##### Data provided #####

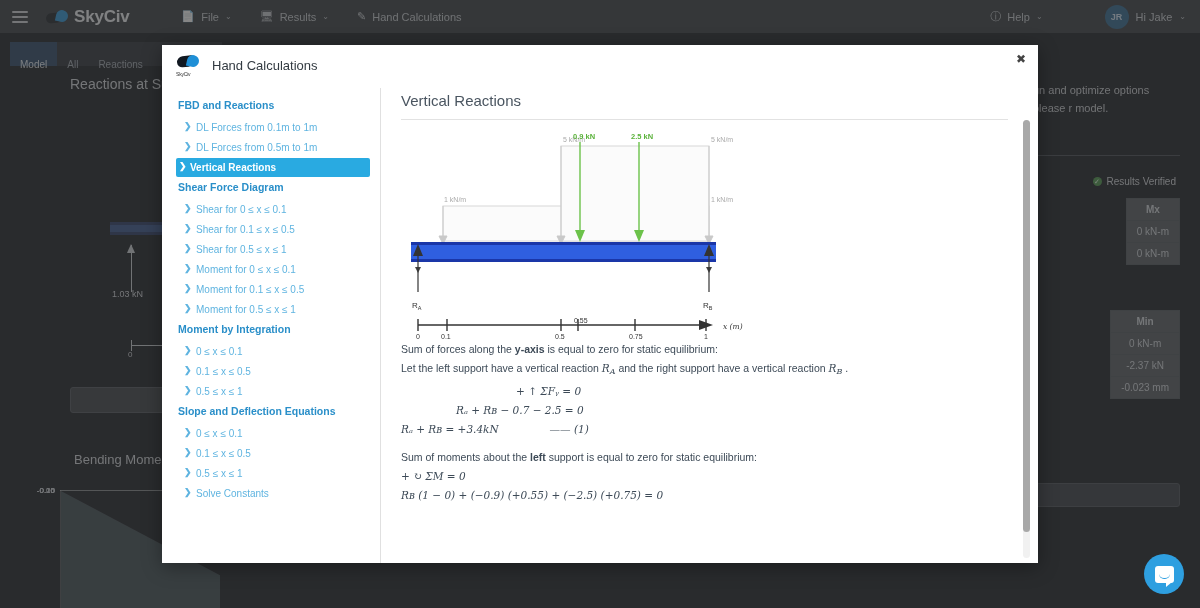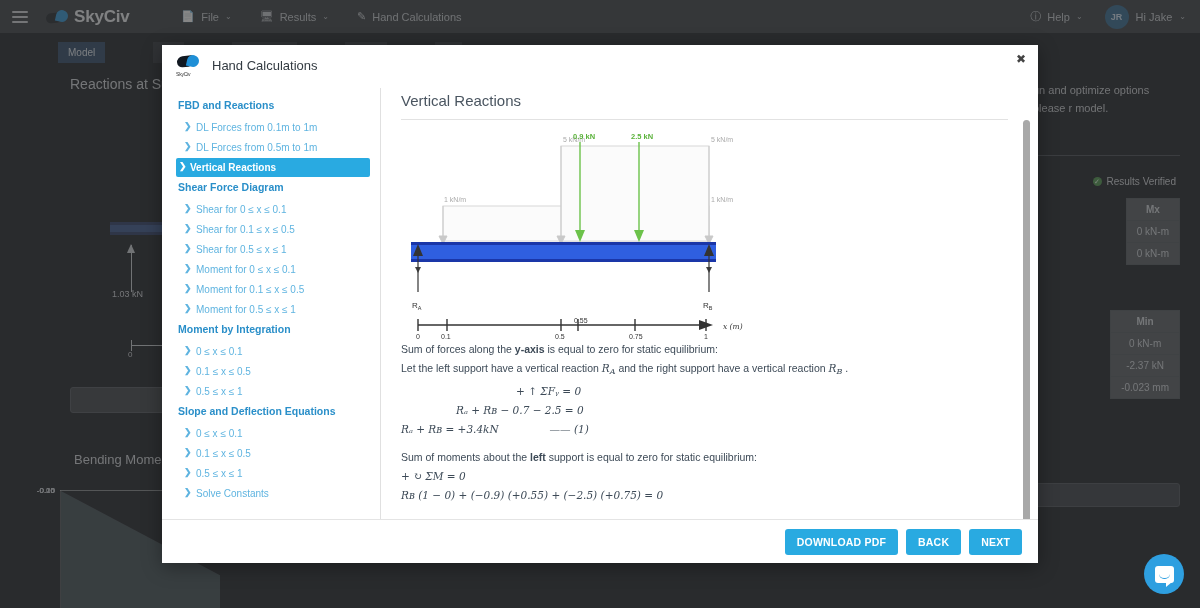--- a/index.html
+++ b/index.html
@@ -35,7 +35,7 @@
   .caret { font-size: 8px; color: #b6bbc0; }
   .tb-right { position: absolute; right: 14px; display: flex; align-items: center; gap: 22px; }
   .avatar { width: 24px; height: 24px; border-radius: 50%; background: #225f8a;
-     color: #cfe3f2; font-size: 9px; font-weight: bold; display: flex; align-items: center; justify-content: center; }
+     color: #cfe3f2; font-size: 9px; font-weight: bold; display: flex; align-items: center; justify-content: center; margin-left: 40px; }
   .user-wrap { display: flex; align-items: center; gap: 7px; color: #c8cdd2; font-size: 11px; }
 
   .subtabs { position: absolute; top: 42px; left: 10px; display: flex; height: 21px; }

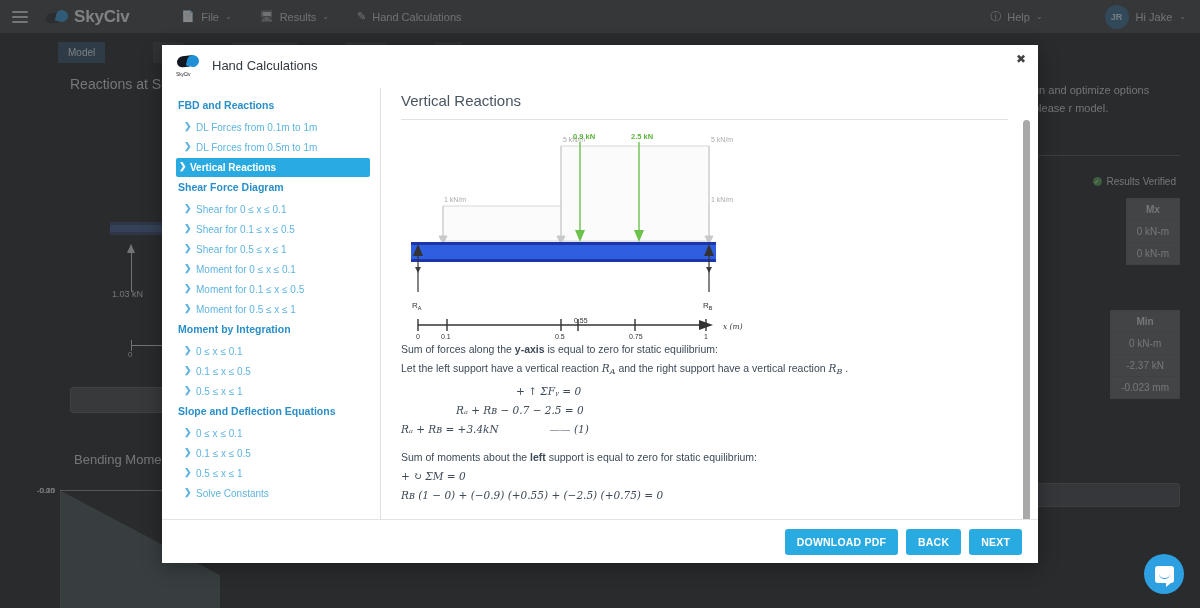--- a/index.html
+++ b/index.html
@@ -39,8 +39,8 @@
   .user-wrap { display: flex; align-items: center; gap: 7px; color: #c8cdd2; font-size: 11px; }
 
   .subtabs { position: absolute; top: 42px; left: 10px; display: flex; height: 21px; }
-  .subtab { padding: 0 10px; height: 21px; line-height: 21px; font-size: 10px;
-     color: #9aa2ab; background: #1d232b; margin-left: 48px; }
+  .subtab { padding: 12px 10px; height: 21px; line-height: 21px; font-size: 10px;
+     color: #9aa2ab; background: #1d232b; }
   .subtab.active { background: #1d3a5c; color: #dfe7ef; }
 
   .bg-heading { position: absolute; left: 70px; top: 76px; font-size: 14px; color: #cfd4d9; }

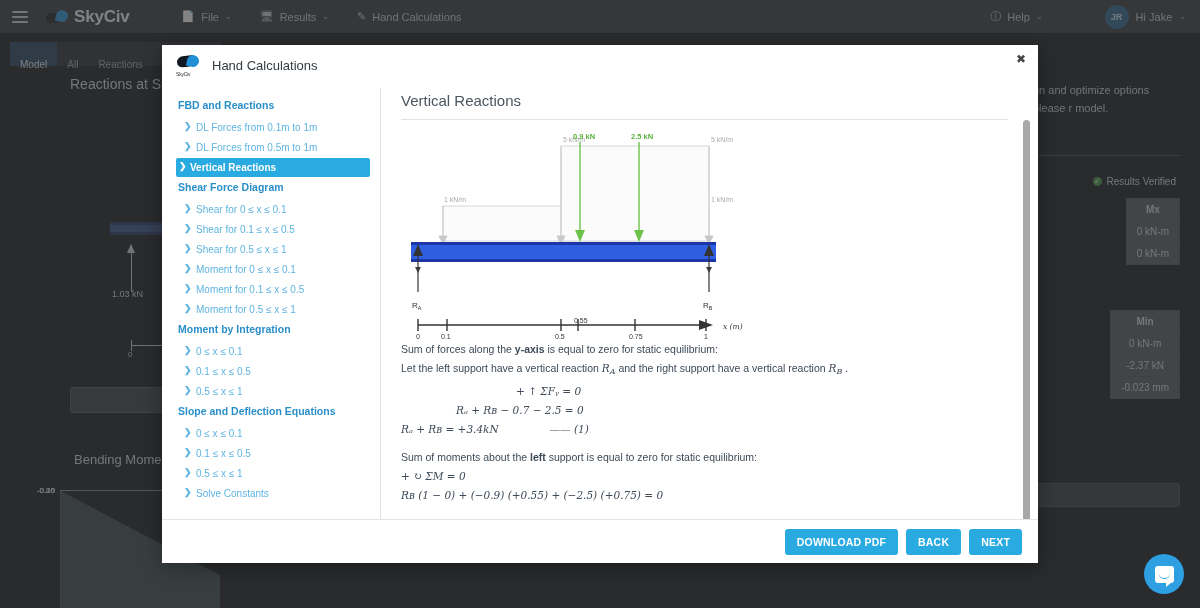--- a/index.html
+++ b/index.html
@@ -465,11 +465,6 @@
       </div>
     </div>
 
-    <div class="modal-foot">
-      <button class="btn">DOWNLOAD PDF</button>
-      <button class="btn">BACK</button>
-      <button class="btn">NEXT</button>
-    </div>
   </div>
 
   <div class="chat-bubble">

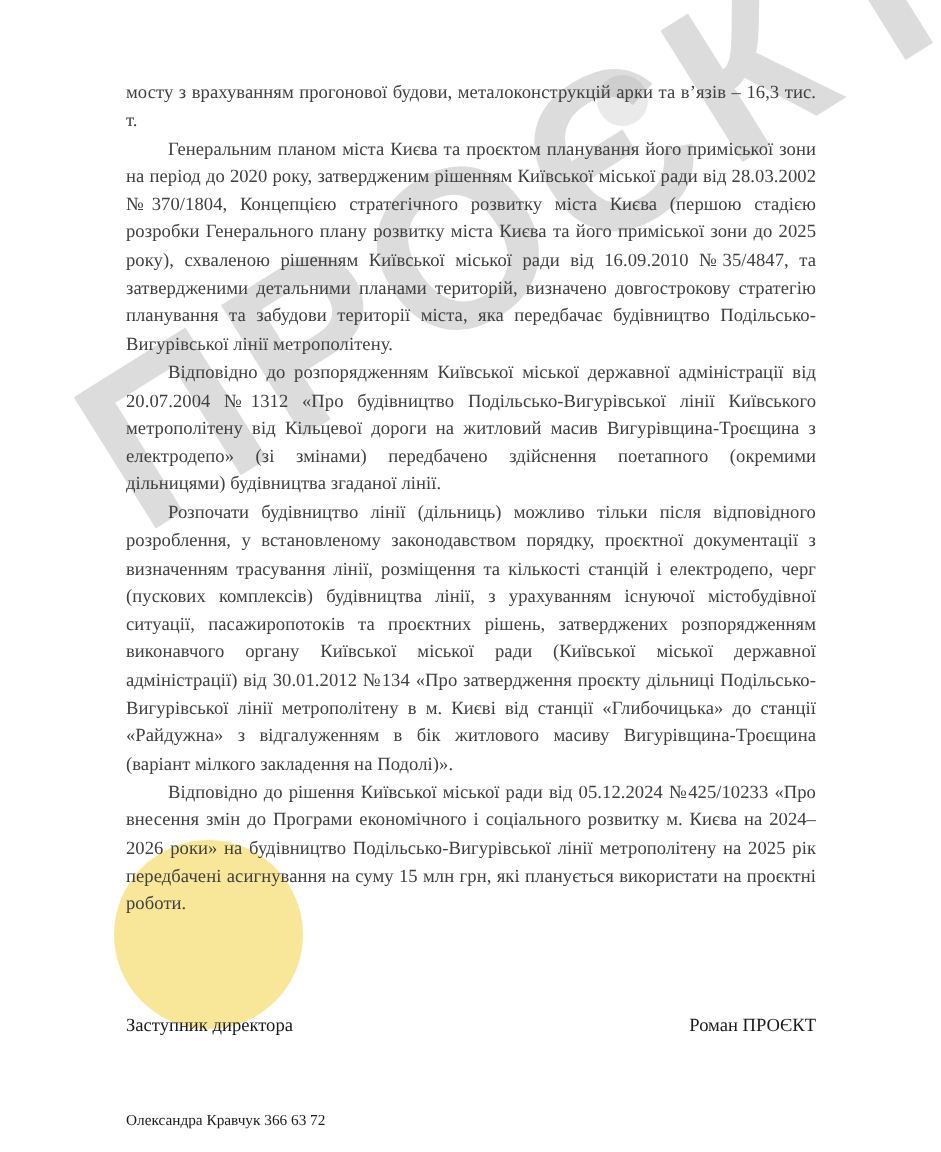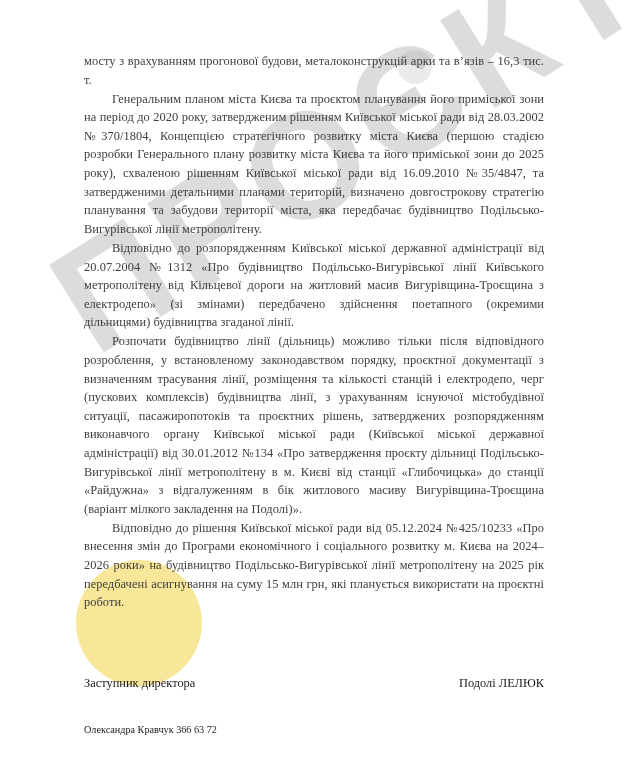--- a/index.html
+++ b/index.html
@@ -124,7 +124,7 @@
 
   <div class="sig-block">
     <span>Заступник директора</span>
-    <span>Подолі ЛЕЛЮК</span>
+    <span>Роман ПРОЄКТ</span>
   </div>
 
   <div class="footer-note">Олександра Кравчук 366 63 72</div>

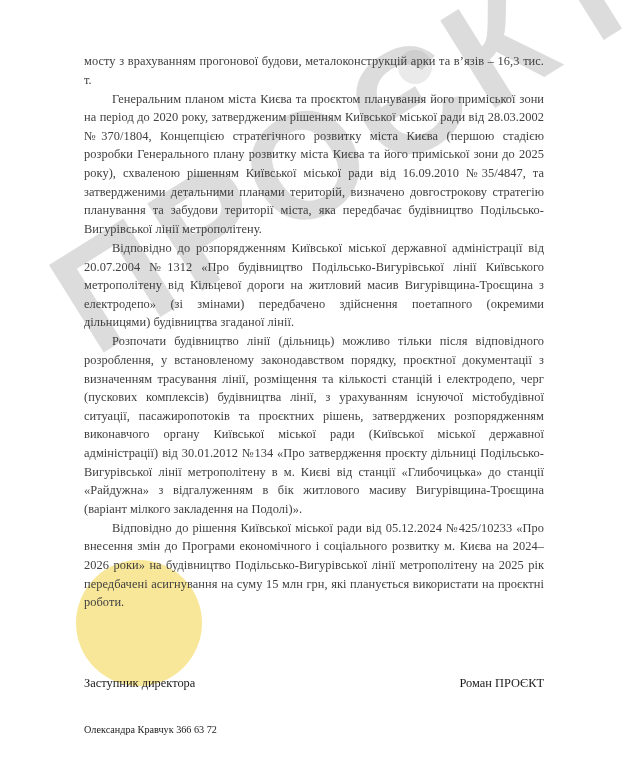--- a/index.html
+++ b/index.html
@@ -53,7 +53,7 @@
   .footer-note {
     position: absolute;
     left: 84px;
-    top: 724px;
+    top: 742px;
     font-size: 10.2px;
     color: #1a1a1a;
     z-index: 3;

#####

▸ Your task
Quote every record above exactly, omitting any pictures they contain.

▸ Result of the task
--- a/index.html
+++ b/index.html
@@ -35,7 +35,7 @@
   .caret { font-size: 8px; color: #b6bbc0; }
   .tb-right { position: absolute; right: 14px; display: flex; align-items: center; gap: 22px; }
   .avatar { width: 24px; height: 24px; border-radius: 50%; background: #225f8a;
-     color: #cfe3f2; font-size: 9px; font-weight: bold; display: flex; align-items: center; justify-content: center; }
+     color: #cfe3f2; font-size: 9px; font-weight: bold; display: flex; align-items: center; justify-content: center; margin-left: 40px; }
   .user-wrap { display: flex; align-items: center; gap: 7px; color: #c8cdd2; font-size: 11px; }
 
   .subtabs { position: absolute; top: 42px; left: 10px; display: flex; height: 21px; }

--- a/index.html
+++ b/index.html
@@ -39,8 +39,8 @@
   .user-wrap { display: flex; align-items: center; gap: 7px; color: #c8cdd2; font-size: 11px; }
 
   .subtabs { position: absolute; top: 42px; left: 10px; display: flex; height: 21px; }
-  .subtab { padding: 0 10px; height: 21px; line-height: 21px; font-size: 10px;
-     color: #9aa2ab; background: #1d232b; margin-left: 48px; }
+  .subtab { padding: 12px 10px; height: 21px; line-height: 21px; font-size: 10px;
+     color: #9aa2ab; background: #1d232b; }
   .subtab.active { background: #1d3a5c; color: #dfe7ef; }
 
   .bg-heading { position: absolute; left: 70px; top: 76px; font-size: 14px; color: #cfd4d9; }

--- a/index.html
+++ b/index.html
@@ -465,11 +465,6 @@
       </div>
     </div>
 
-    <div class="modal-foot">
-      <button class="btn">DOWNLOAD PDF</button>
-      <button class="btn">BACK</button>
-      <button class="btn">NEXT</button>
-    </div>
   </div>
 
   <div class="chat-bubble">

--- a/index.html
+++ b/index.html
@@ -124,7 +124,7 @@
 
   <div class="sig-block">
     <span>Заступник директора</span>
-    <span>Подолі ЛЕЛЮК</span>
+    <span>Роман ПРОЄКТ</span>
   </div>
 
   <div class="footer-note">Олександра Кравчук 366 63 72</div>

--- a/index.html
+++ b/index.html
@@ -53,7 +53,7 @@
   .footer-note {
     position: absolute;
     left: 84px;
-    top: 724px;
+    top: 742px;
     font-size: 10.2px;
     color: #1a1a1a;
     z-index: 3;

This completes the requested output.